I stand with Mr. Corby watching as the firefighters bring the blaze under control. I see some of my other neighbors talking to the police now, undoubtedly giving them Mr. Corby’s story. So a man wants to burn down a building—he is criminal enough to want to do something that severe—but he takes precautions to make sure he doesn’t harm anybody, waiting until they’re gathered in the street before setting the fire.

 

All of us have to give statements to the police. As I lie, telling them I have no inkling about what happened, the matchstick burns into my pocket. Part of me is afraid it will spontaneously catch on fire as I’m shaking my head and explaining that I just got back from the bar. Was I drinking alone? Yes, I’d had a stressful day at work and I was drinking alone. I think about how busy the place was, and how dingy, how a place like that most likely won’t have CCTV.

 

An hour and a half later, I’m using my meager savings to book into a cheap motel room. I sit on the thin mattress, listening to TV blaring through the adjacent walls, trying to sober up. I don’t know what’s gotten into me.
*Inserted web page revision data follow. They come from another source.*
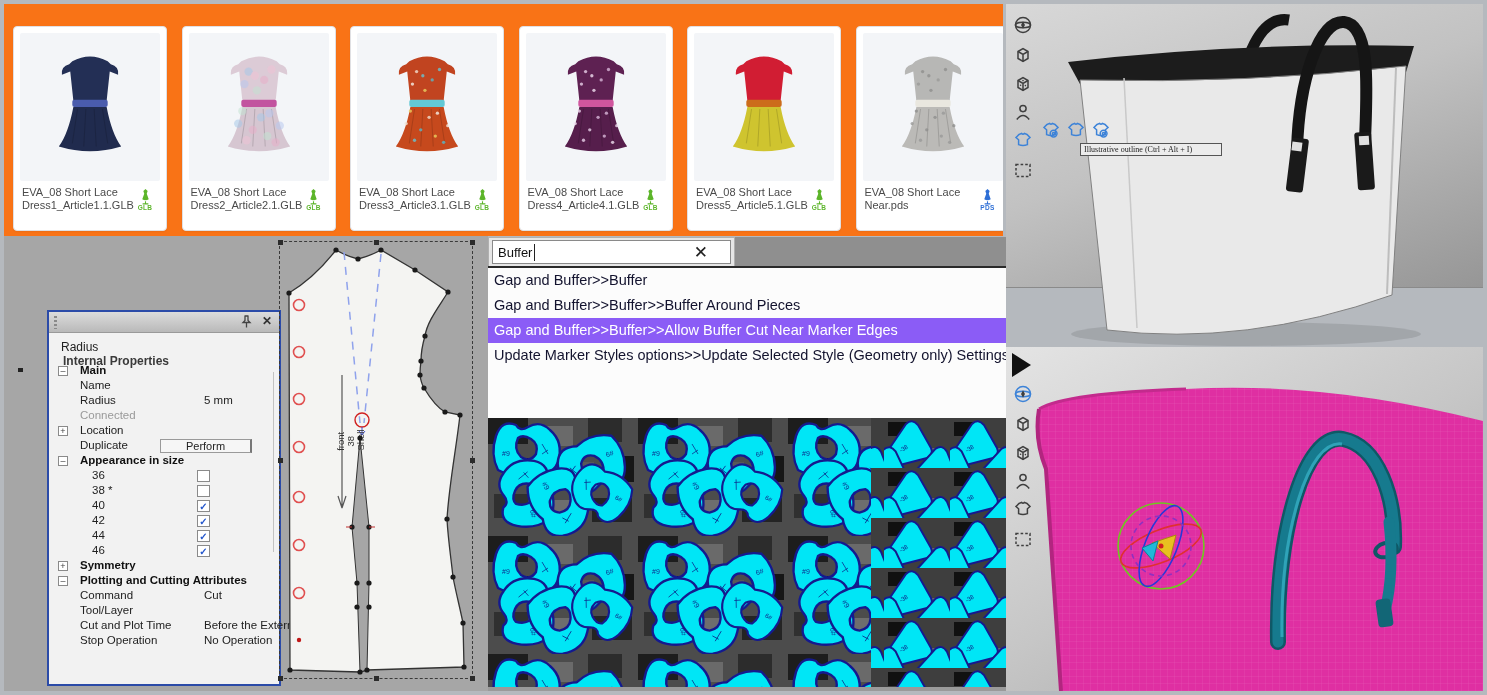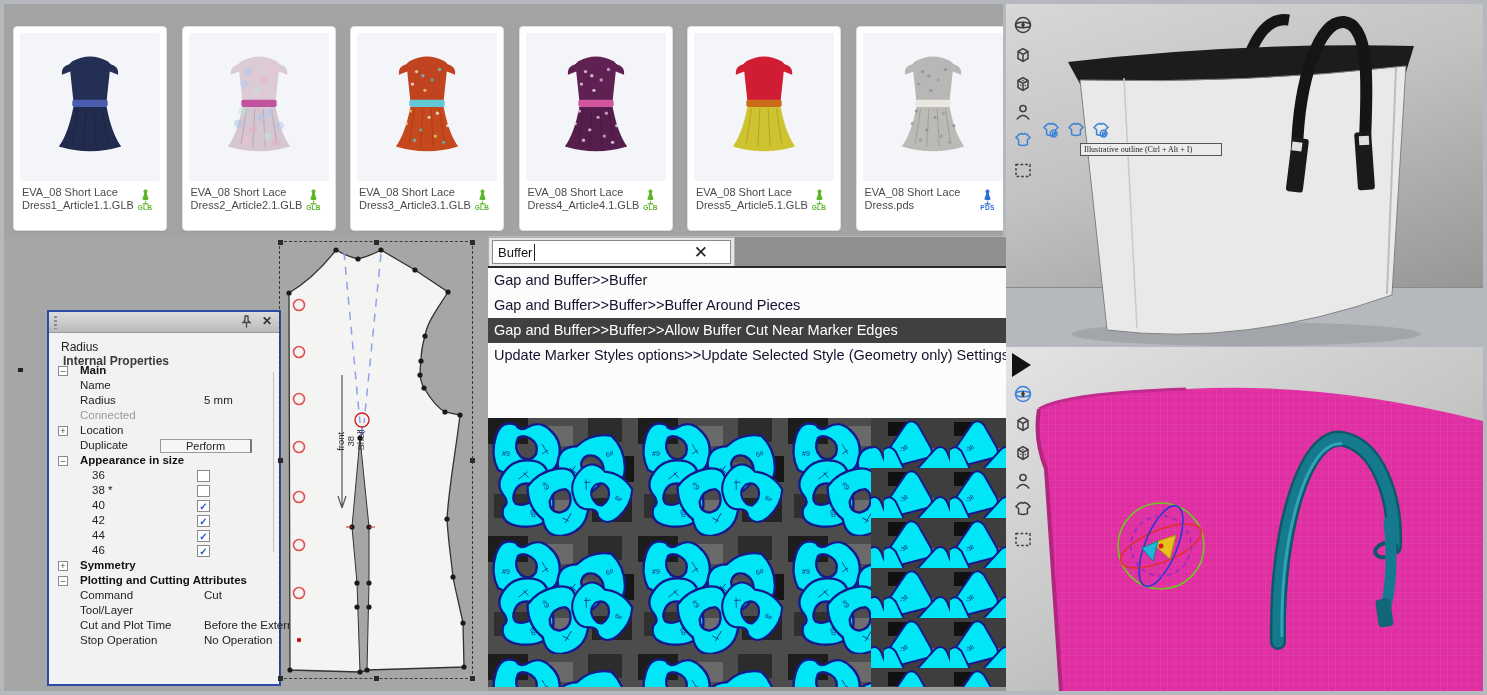"EVA_08 Short Lace" #browser { background: #a3a3a3 -> #f97316 }
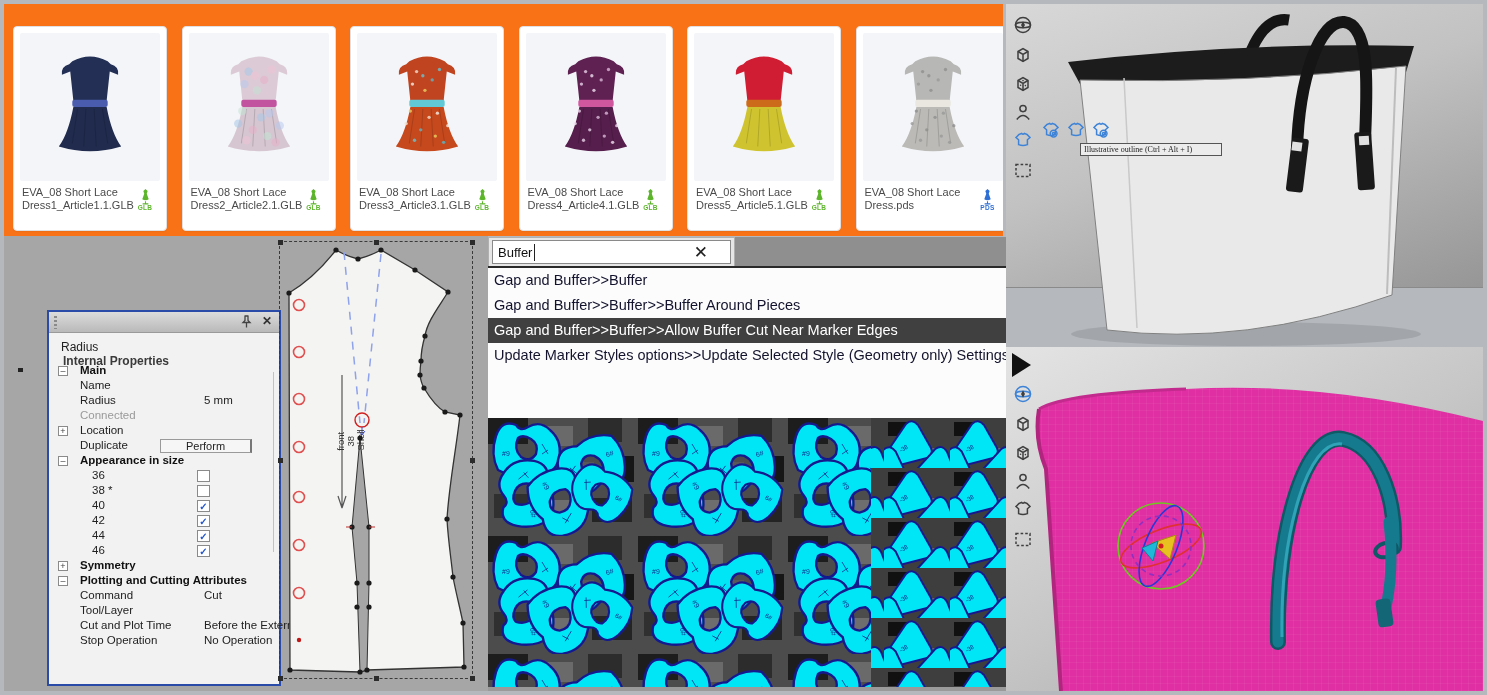"Dress.pds" span.l2 { text: Dress.pds -> Near.pds }
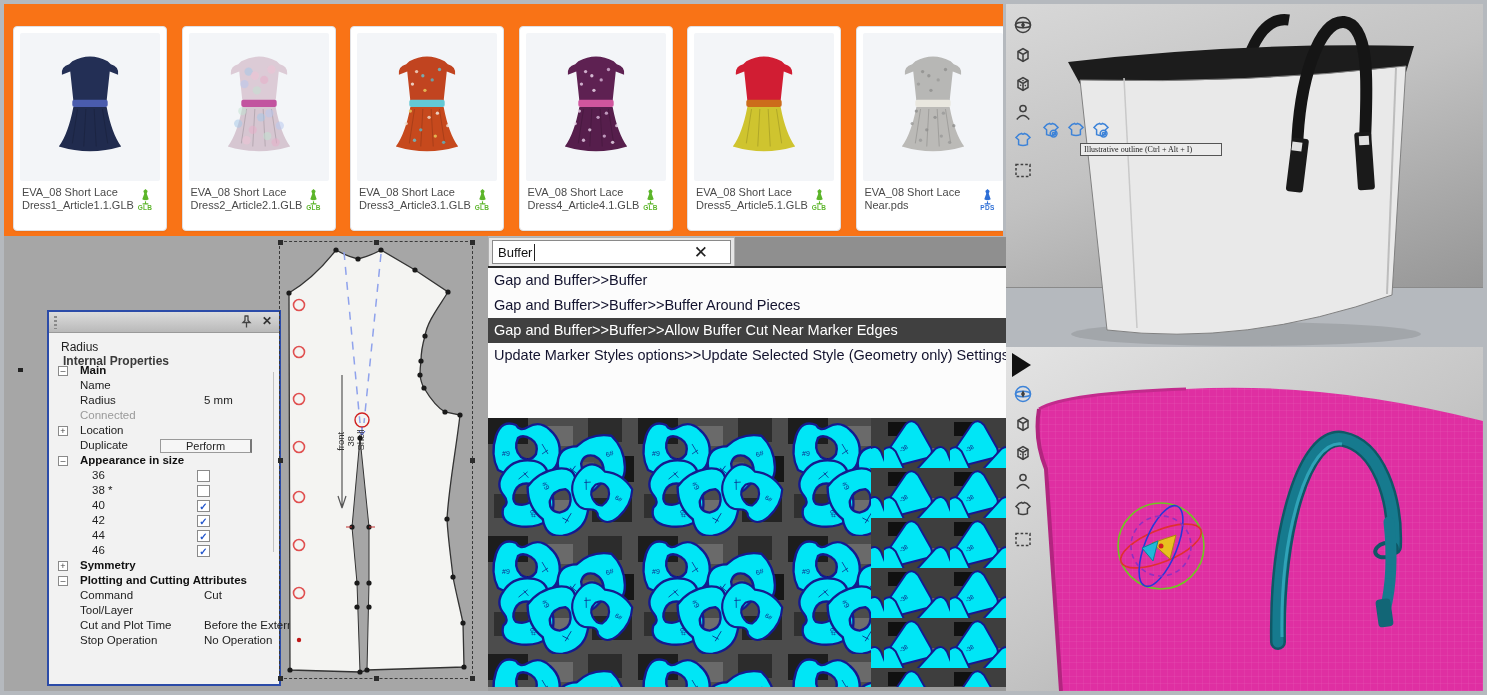"Gap and Buffer>>Buffer>>Allow Buffer Cut" .rrow.sel { background: #404040 -> #8b5cf6 }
A conversation, a kiss … it can’t be worth this much, can it? It can’t make me lie to the police. But I can’t get over how he went about it—and I’m almost certain it was him—how he warned everybody, how he cared about their safety. A moral arsonist. It sounds like a contradiction.

 

I take out the matchstick and lie back on the bed, sober now, the rooms around me silent. Turning it over in my hand, I will myself to pick up my cell and call 911. I can explain that I was drunk and not thinking straight. They’ll understand. I’ll give them Diesel’s name and description. That would be the right thing to do.

 

The absolute wrong thing to do, the sick thing to do, would be to grip the matchstick in one hand and slide my other hand down between my legs, pressing down on my clit as I remember the kiss over and over.